Mauro Forghieri

13/1/1935 - 2/11/2022

Record updated 21-Nov-22

Mauro Forghieri
The son of a Modena patternmaker who worked with Ferrari in the late 1930s on the Alfa Romeo 158 project, Mauro Forghieri was brought up in the town before going to Bologna University to study mechanical engineering. He graduated with a doctorate and began teaching but intended to go to California to get a job in the aviation industry. His father suggested to Enzo Ferrari that he hire the youngster and so Mauro took up the offer of a position at Ferrari in 1960.

Less than two years later, at 26, he was put in charge of the entire racing department, following a walkout of almost all of the team's top personnel to form ATS. Forghieri designed both cars and engines for Ferrari beginning with a reworked version of Carlo Chiti's 156. He is best known for the 312 series of cars and for his flat 12 engine. Under his guidance Ferrari won World Drivers' title four times with John Surtees(1964), Niki Lauda (1975 & 1977) Jody Scheckter (1979) and the Constructors' title on seven different occasions.

In June 1981 Ferrari hired British designer Harvey Postlethwaite to work alongside Forghieri and the two produced the Ferrari 126 but in the seasons that followed things went less well and in 1984 Ferrari won only one race. At the start of 1985 the politics within the team reached fever pitch and Forghieri was appointed director of Ferrari's "advanced research office", leaving Postlethwaite in charge of F1 engineering. He remained with Ferrari until May 1987 but then left to become technical director of a new company called Lamborghini Engineering.

The Lamborghini car company had been bought by Lee Iacocca of Chrysler that year and it was decided that the company build an F1 engine to help sell its supercars.
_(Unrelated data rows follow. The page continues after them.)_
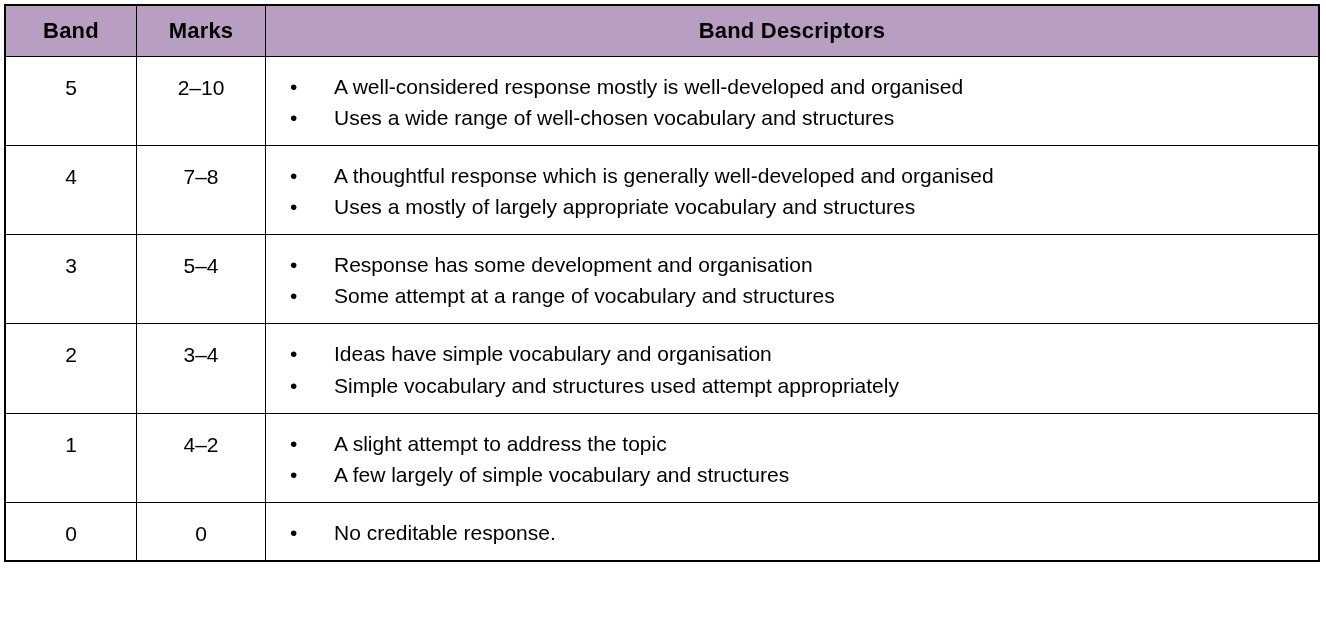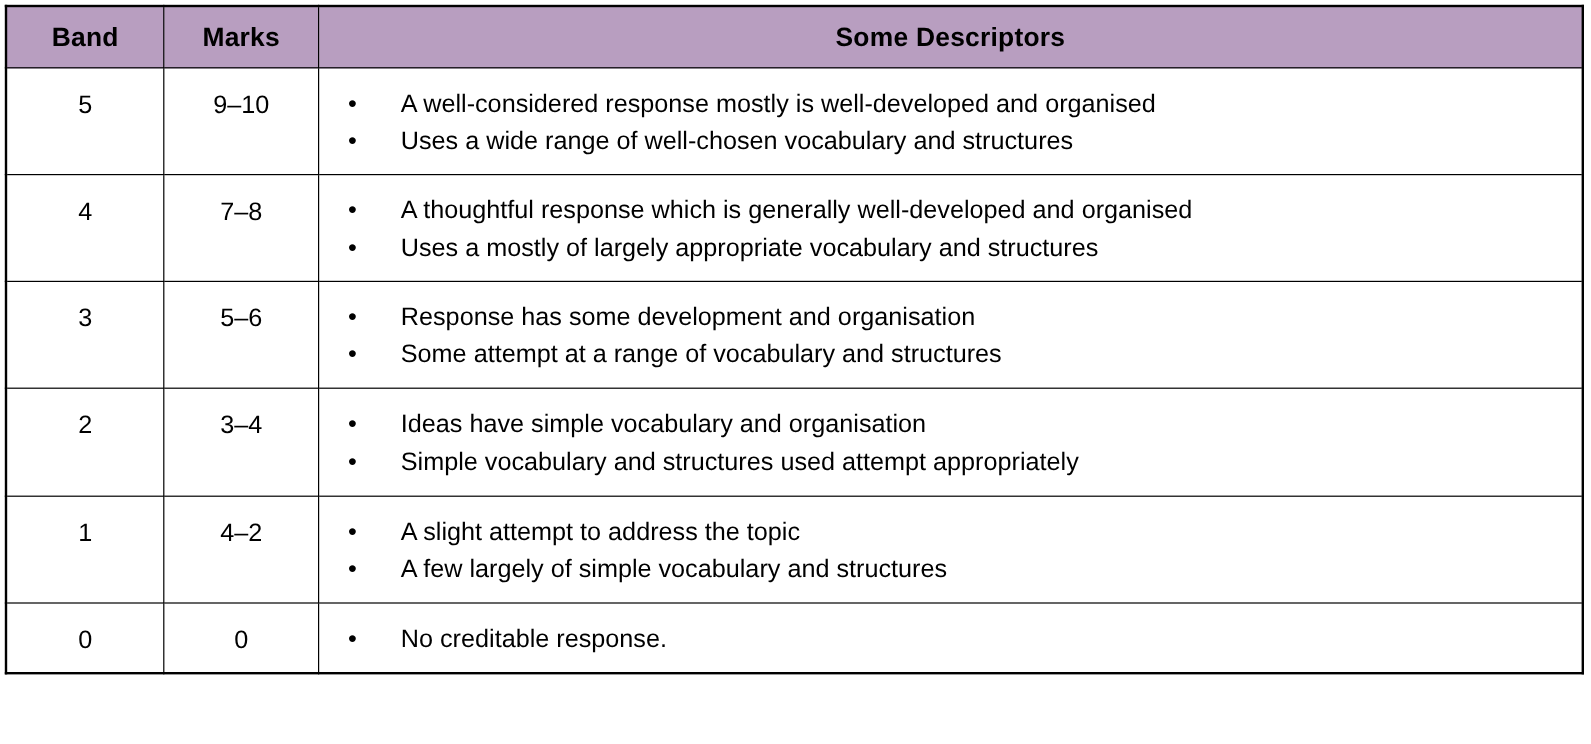--- a/index.html
+++ b/index.html
@@ -81,7 +81,7 @@
       <tr>
         <th class="col-band">Band</th>
         <th class="col-marks">Marks</th>
-        <th class="col-desc">Some Descriptors</th>
+        <th class="col-desc">Band Descriptors</th>
       </tr>
     </thead>
     <tbody id="table-body">

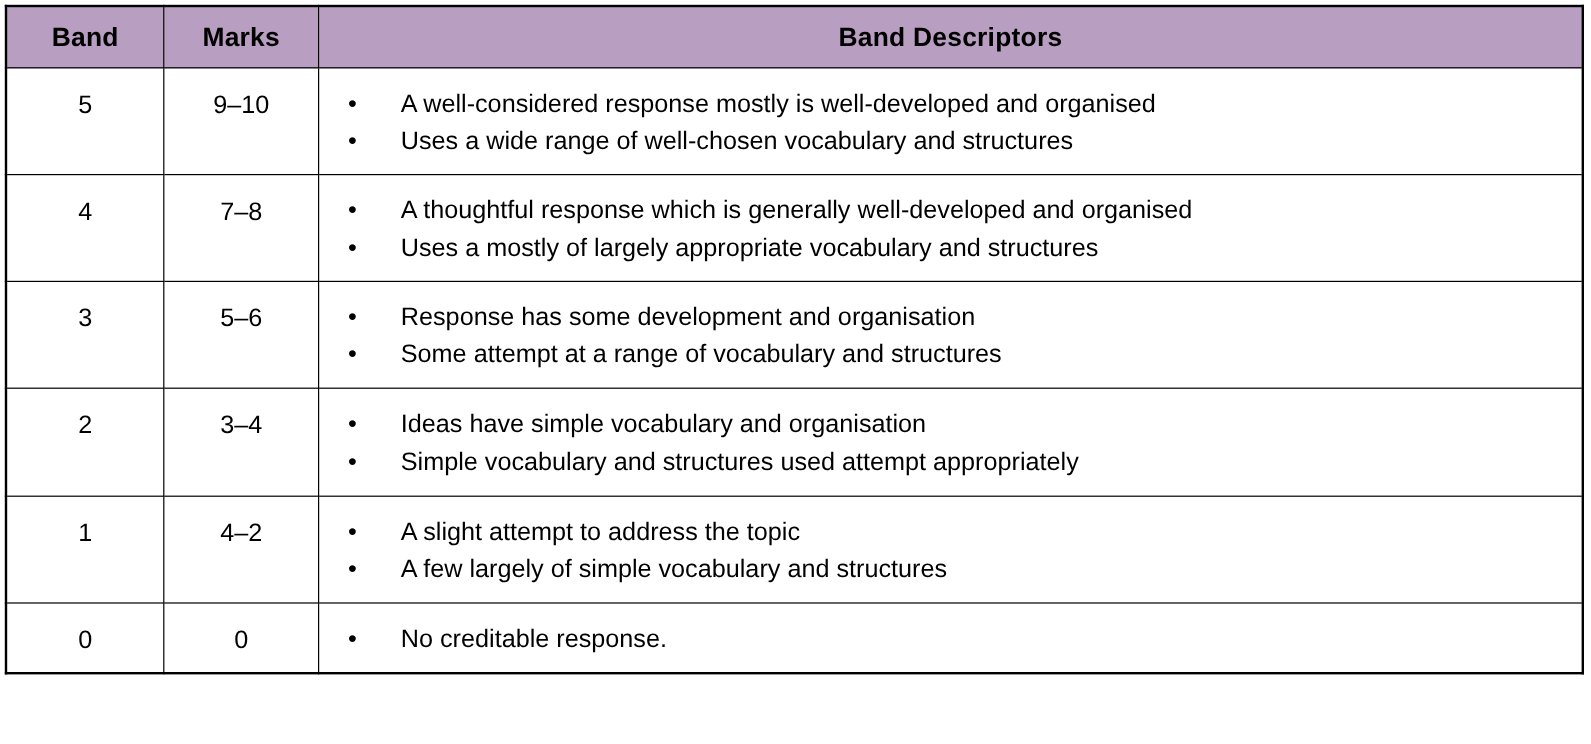--- a/index.html
+++ b/index.html
@@ -87,7 +87,7 @@
     <tbody id="table-body">
         <tr>
           <td class="band-cell">5</td>
-          <td class="marks-cell">9–10</td>
+          <td class="marks-cell">2–10</td>
           <td class="desc-cell">
             <ul class="desc-list">
               <li><span class="bullet">•</span><span>A well-considered response mostly is well-developed and organised</span></li>

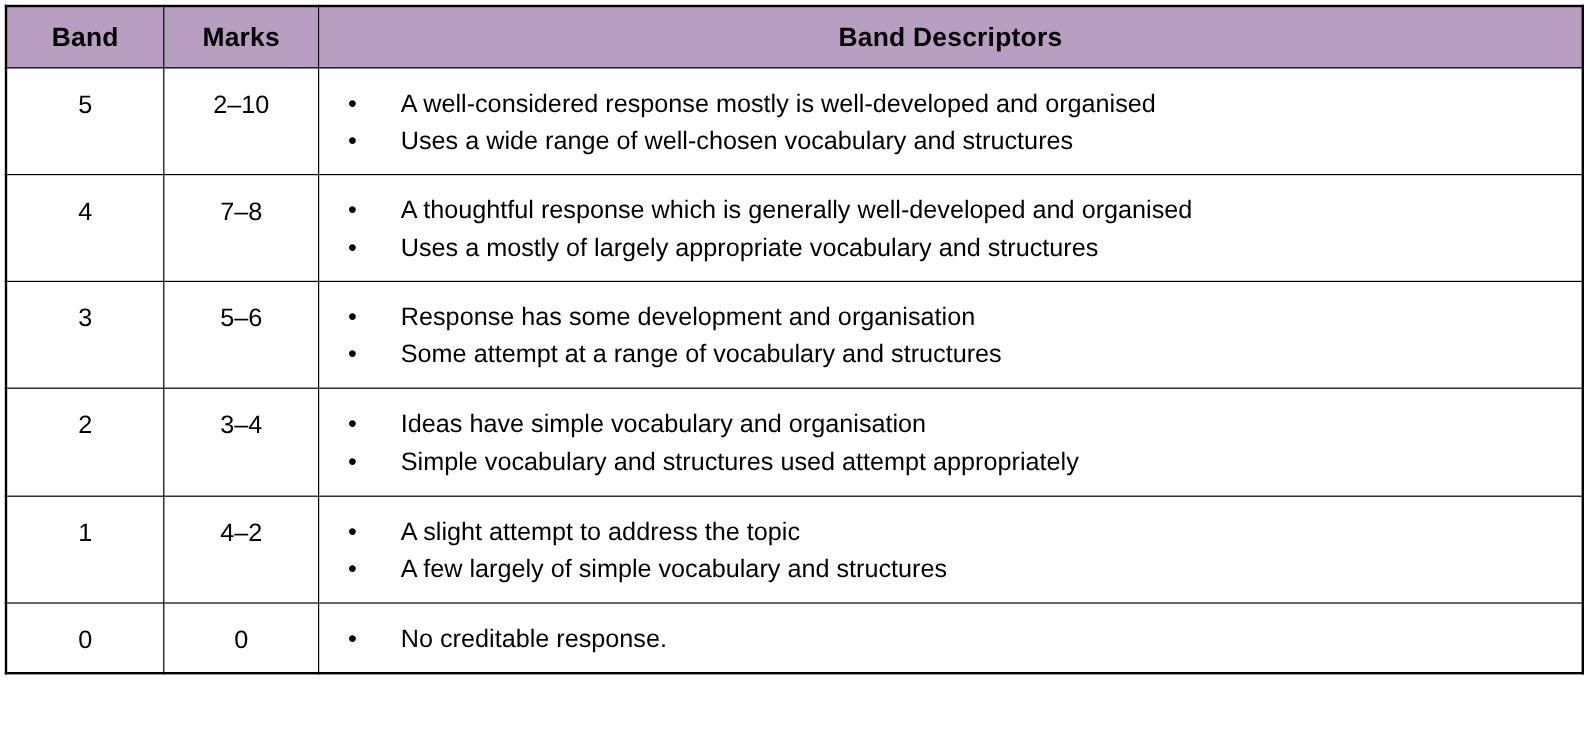--- a/index.html
+++ b/index.html
@@ -107,7 +107,7 @@
         </tr>
         <tr>
           <td class="band-cell">3</td>
-          <td class="marks-cell">5–6</td>
+          <td class="marks-cell">5–4</td>
           <td class="desc-cell">
             <ul class="desc-list">
               <li><span class="bullet">•</span><span>Response has some development and organisation</span></li>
Lamborghini Engineering was run by Daniele Audetto - who had worked with Forghieri at Ferrari. Mauro designed a new normally-aspirated V12 engine for the new Grand Prix formula in 1989 and a deal was struck with Gerard Larrousse. The engine was unveiled in April 1988 and run for the first time in the back of a Larrousse at Dijon in December with Philippe Alliot driving. The engine showed potential with Alliot finishing sixth in the Spanish GP and that autumn a deal was struck for Lamborghini Engineering to supply a car and engine to Mexican businessman Fernando Gonzalez Luna in 1991. Lamborghini hired Mario Tolentino to design the car but in June 1990 Luna disappeared with $20m and the team collapsed. Audetto managed to convince Italian financier Carlo Patrucco to take over the program and early in 1991 Forghieri was named technical director of Modena Team. The arrangement was short-lived and Forghieri returned to Lamborghini Engineering to develop the V12 engine.

In 1992 he was asked by Enel to design an electric minivan and at the end of the year he was appointed technical director of Bugatti Automobili where he remained until the end of 1994 when he joined Oral Engineering in Modena.

Forghieri was one of the technical experts involved in the Senna Trial when members of the Williams team were prosecuted for the death of the Brazilian at Imola in 1994.